What is needed: Write the records out again exactly as they read, dropping any picture they hold.

Stored items from a collection
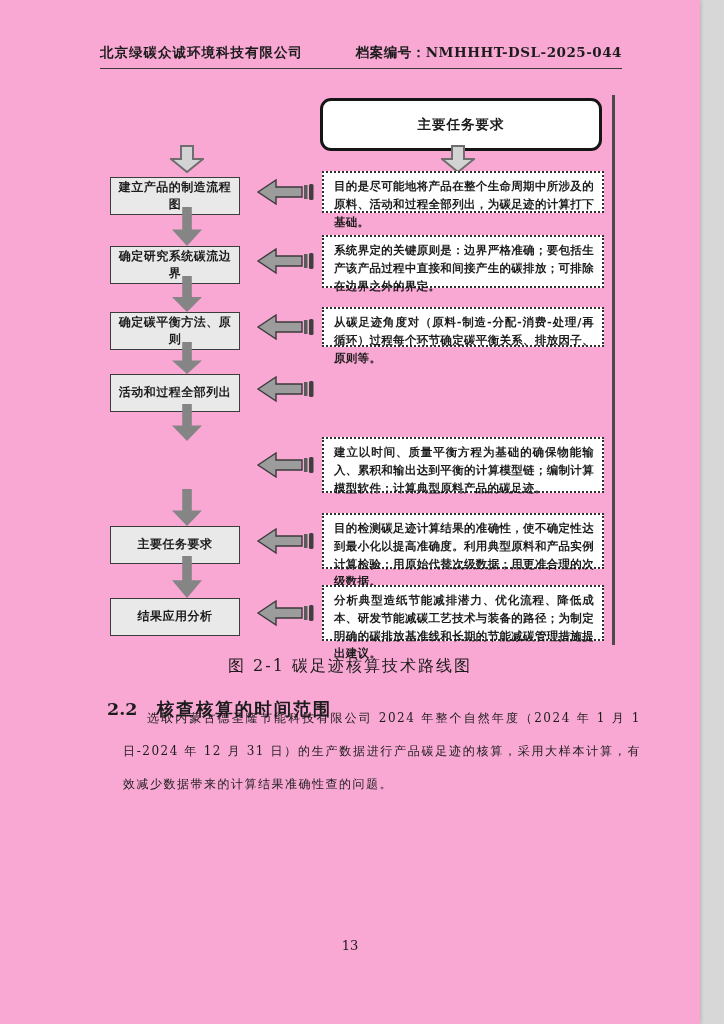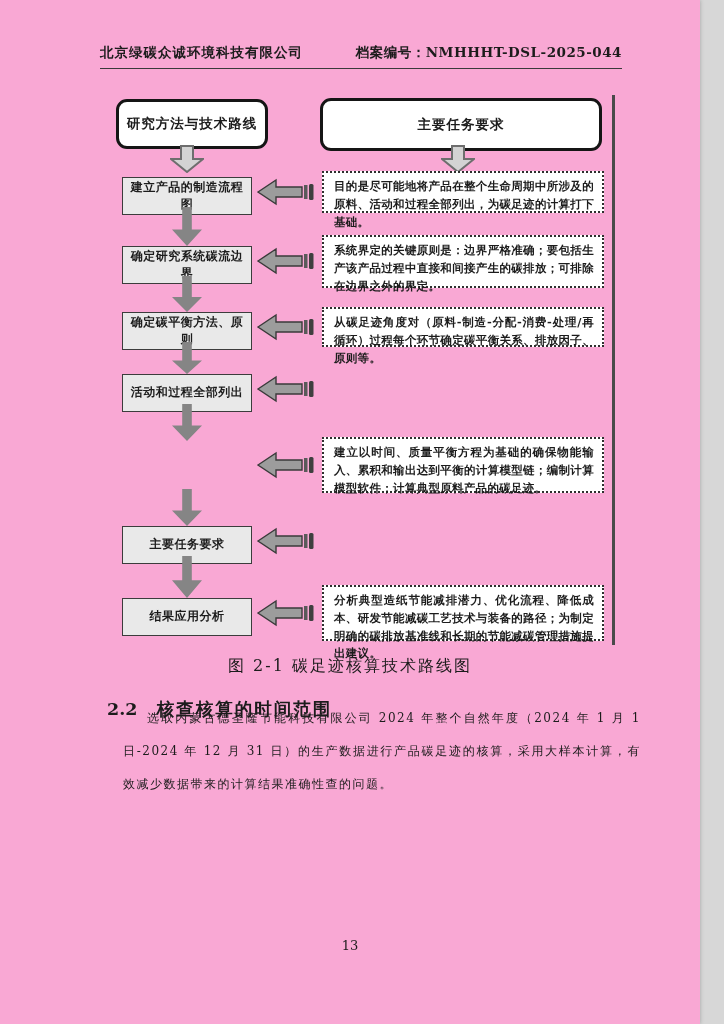--- a/index.html
+++ b/index.html
@@ -107,7 +107,6 @@
 
   <div class="figure">
 
-    <div class="hdr-box hdr-left">研究方法与技术路线</div>
     <div class="hdr-box hdr-right">主要任务要求</div>
 
     <svg class="hollow-arrow ha-left" viewBox="0 0 34 28">

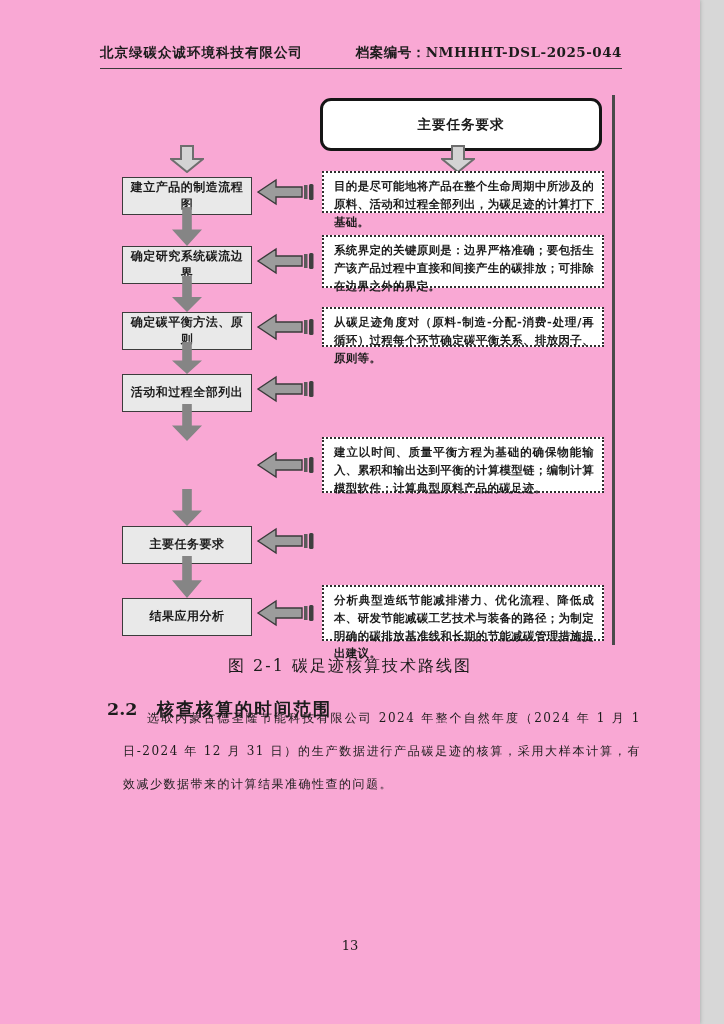--- a/index.html
+++ b/index.html
@@ -31,7 +31,7 @@
   .hdr-left{left:16px;top:4px;width:146px;height:44px;}
   .hdr-right{left:220px;top:3px;width:276px;height:47px;}
   .step-box{
-    position:absolute;left:22px;width:130px;
+    position:absolute;left:10px;width:130px;
     background:#e9e9e9;border:1.3px solid #3c3c3c;
     display:flex;align-items:center;justify-content:center;text-align:center;
     font-weight:700;font-size:12px;line-height:1.45;letter-spacing:.5px;

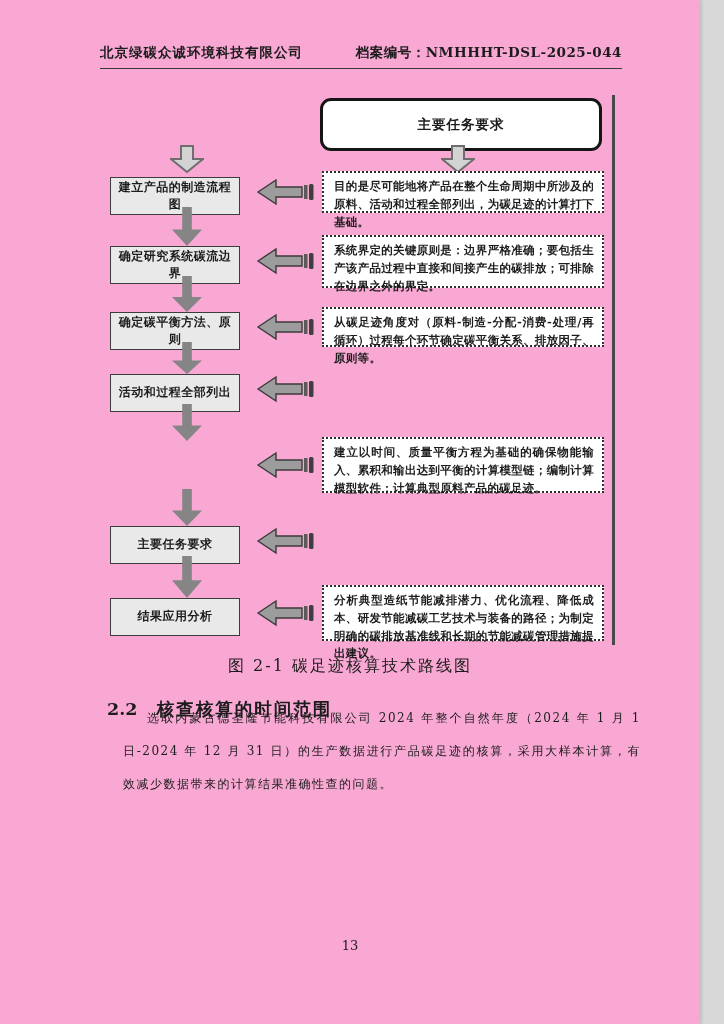--- a/index.html
+++ b/index.html
@@ -170,6 +170,7 @@
     <div class="dashed-box db2">系统界定的关键原则是：边界严格准确；要包括生产该产品过程中直接和间接产生的碳排放；可排除在边界之外的界定。</div>
     <div class="dashed-box db3">从碳足迹角度对（原料-制造-分配-消费-处理/再循环）过程每个环节确定碳平衡关系、排放因子、原则等。</div>
     <div class="dashed-box db5">建立以时间、质量平衡方程为基础的确保物能输入、累积和输出达到平衡的计算模型链；编制计算模型软件；计算典型原料产品的碳足迹。</div>
+    <div class="dashed-box db6">目的检测碳足迹计算结果的准确性，使不确定性达到最小化以提高准确度。利用典型原料和产品实例计算检验；用原始代替次级数据；用更准合理的次级数据。</div>
     <div class="dashed-box db7">分析典型造纸节能减排潜力、优化流程、降低成本、研发节能减碳工艺技术与装备的路径；为制定明确的碳排放基准线和长期的节能减碳管理措施提出建议。</div>
 
     <div class="figure-vline"></div>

Problem solution:
--- a/index.html
+++ b/index.html
@@ -107,7 +107,6 @@
 
   <div class="figure">
 
-    <div class="hdr-box hdr-left">研究方法与技术路线</div>
     <div class="hdr-box hdr-right">主要任务要求</div>
 
     <svg class="hollow-arrow ha-left" viewBox="0 0 34 28">

--- a/index.html
+++ b/index.html
@@ -31,7 +31,7 @@
   .hdr-left{left:16px;top:4px;width:146px;height:44px;}
   .hdr-right{left:220px;top:3px;width:276px;height:47px;}
   .step-box{
-    position:absolute;left:22px;width:130px;
+    position:absolute;left:10px;width:130px;
     background:#e9e9e9;border:1.3px solid #3c3c3c;
     display:flex;align-items:center;justify-content:center;text-align:center;
     font-weight:700;font-size:12px;line-height:1.45;letter-spacing:.5px;

--- a/index.html
+++ b/index.html
@@ -170,6 +170,7 @@
     <div class="dashed-box db2">系统界定的关键原则是：边界严格准确；要包括生产该产品过程中直接和间接产生的碳排放；可排除在边界之外的界定。</div>
     <div class="dashed-box db3">从碳足迹角度对（原料-制造-分配-消费-处理/再循环）过程每个环节确定碳平衡关系、排放因子、原则等。</div>
     <div class="dashed-box db5">建立以时间、质量平衡方程为基础的确保物能输入、累积和输出达到平衡的计算模型链；编制计算模型软件；计算典型原料产品的碳足迹。</div>
+    <div class="dashed-box db6">目的检测碳足迹计算结果的准确性，使不确定性达到最小化以提高准确度。利用典型原料和产品实例计算检验；用原始代替次级数据；用更准合理的次级数据。</div>
     <div class="dashed-box db7">分析典型造纸节能减排潜力、优化流程、降低成本、研发节能减碳工艺技术与装备的路径；为制定明确的碳排放基准线和长期的节能减碳管理措施提出建议。</div>
 
     <div class="figure-vline"></div>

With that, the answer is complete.